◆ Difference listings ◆
[Start of Attachment]

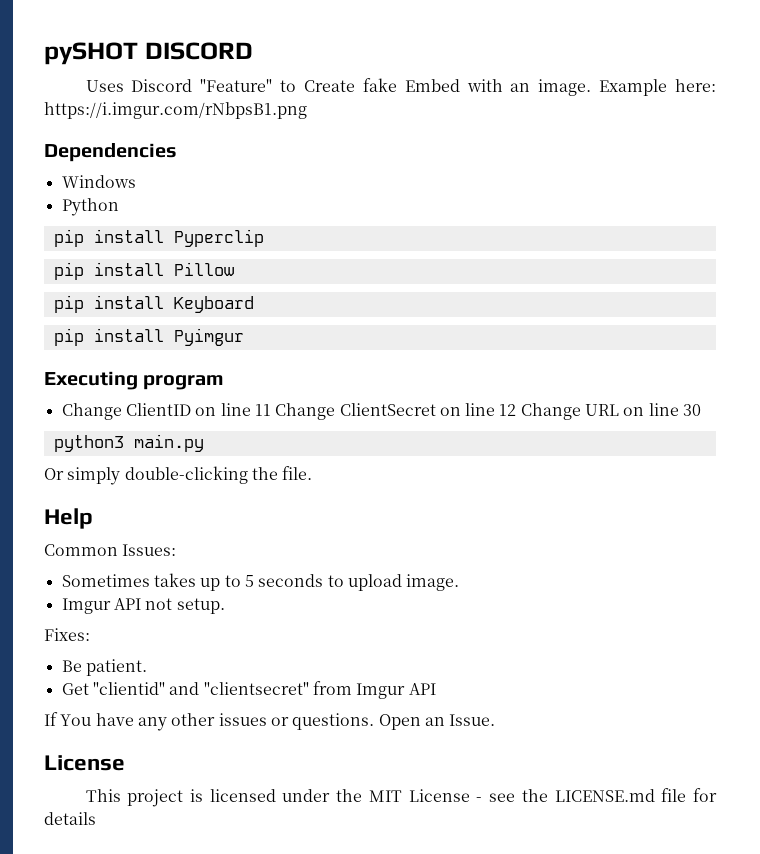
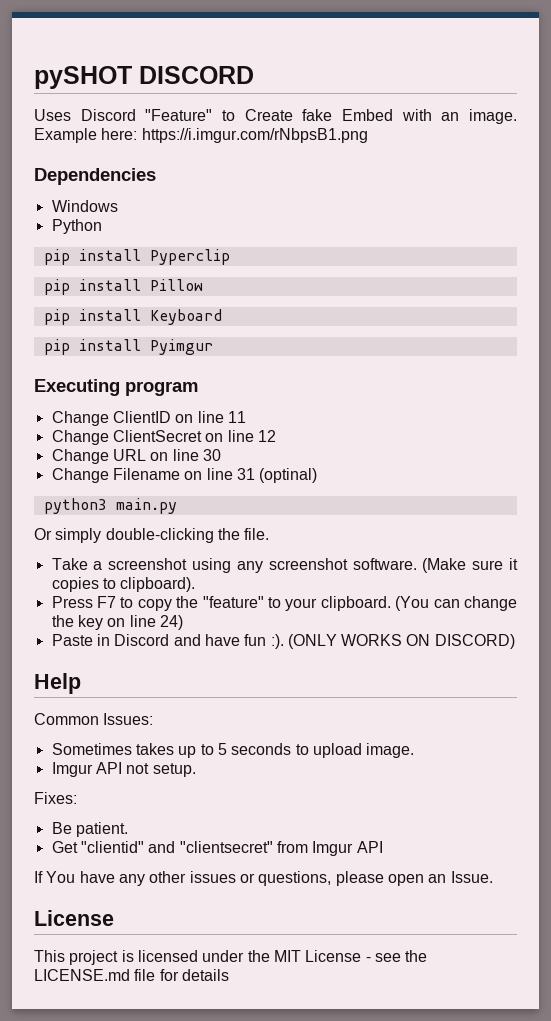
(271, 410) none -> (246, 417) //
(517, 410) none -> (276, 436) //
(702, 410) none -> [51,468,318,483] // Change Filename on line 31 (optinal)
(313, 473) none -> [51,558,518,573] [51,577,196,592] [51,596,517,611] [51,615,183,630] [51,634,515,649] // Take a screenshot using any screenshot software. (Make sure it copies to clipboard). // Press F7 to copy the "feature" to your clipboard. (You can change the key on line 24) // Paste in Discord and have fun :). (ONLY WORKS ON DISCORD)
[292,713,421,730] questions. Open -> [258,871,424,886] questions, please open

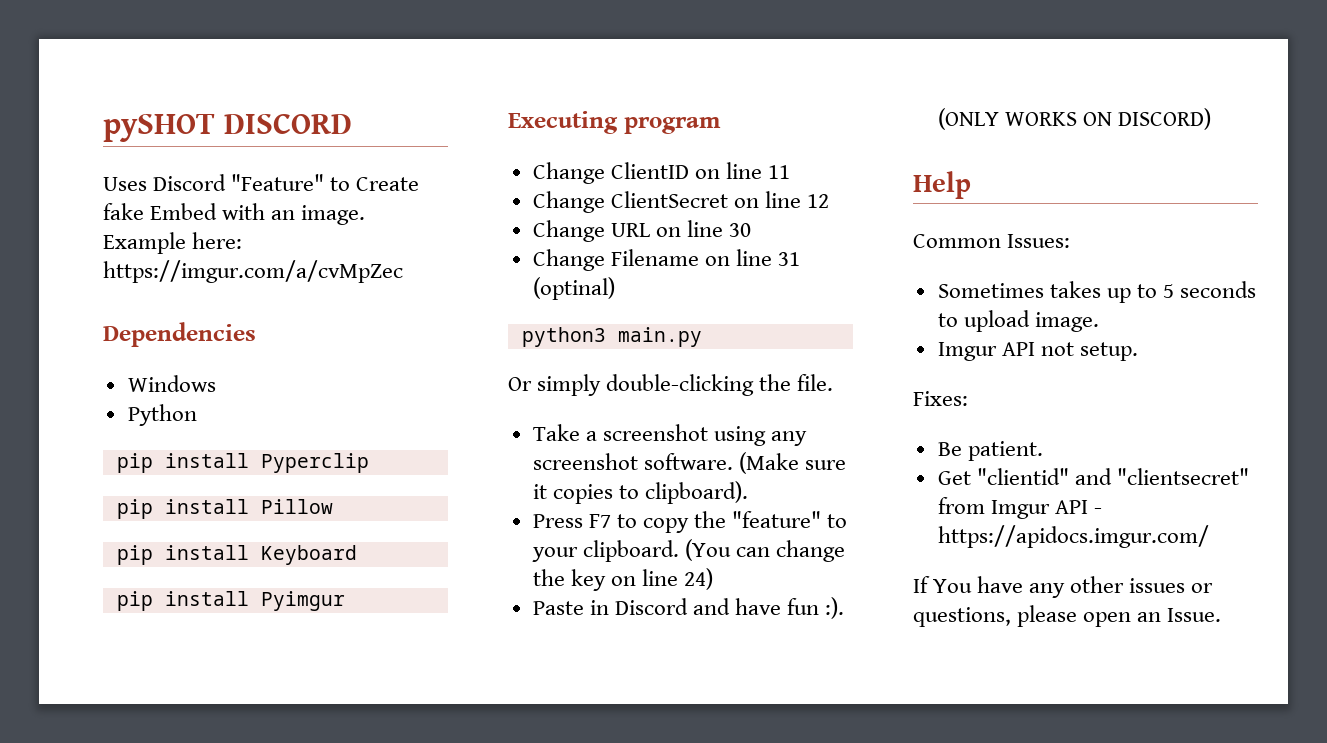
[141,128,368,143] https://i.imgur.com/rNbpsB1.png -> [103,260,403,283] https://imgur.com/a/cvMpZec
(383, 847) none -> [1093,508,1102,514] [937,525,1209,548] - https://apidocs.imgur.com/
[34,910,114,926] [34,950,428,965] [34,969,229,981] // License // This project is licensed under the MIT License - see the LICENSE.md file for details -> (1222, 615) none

[End of Attachment]
[Start of Attachment]

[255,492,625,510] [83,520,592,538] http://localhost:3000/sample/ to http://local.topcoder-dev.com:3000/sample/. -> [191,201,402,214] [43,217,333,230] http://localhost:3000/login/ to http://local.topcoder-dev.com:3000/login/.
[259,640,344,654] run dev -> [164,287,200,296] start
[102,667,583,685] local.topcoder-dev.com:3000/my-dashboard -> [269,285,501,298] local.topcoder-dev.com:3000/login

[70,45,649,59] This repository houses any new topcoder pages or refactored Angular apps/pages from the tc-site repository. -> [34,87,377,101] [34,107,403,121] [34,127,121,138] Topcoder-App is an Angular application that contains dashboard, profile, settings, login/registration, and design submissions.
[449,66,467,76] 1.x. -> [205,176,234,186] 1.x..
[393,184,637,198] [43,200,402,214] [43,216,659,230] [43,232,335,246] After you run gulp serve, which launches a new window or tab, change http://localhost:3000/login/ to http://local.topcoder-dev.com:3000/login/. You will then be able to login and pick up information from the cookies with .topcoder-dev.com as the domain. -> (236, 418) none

[End of Attachment]

◆ Work order ◆
Only the lines above from the one with "(383, 847) none" through the one with "[34,910,114,926] [34,950,428,965] [34,969,229,981]" should be duplicated, character for character.

◆ Solution to this exercise ◆
(383, 847) none -> [1093,508,1102,514] [937,525,1209,548] - https://apidocs.imgur.com/
[34,910,114,926] [34,950,428,965] [34,969,229,981] // License // This project is licensed under the MIT License - see the LICENSE.md file for details -> (1222, 615) none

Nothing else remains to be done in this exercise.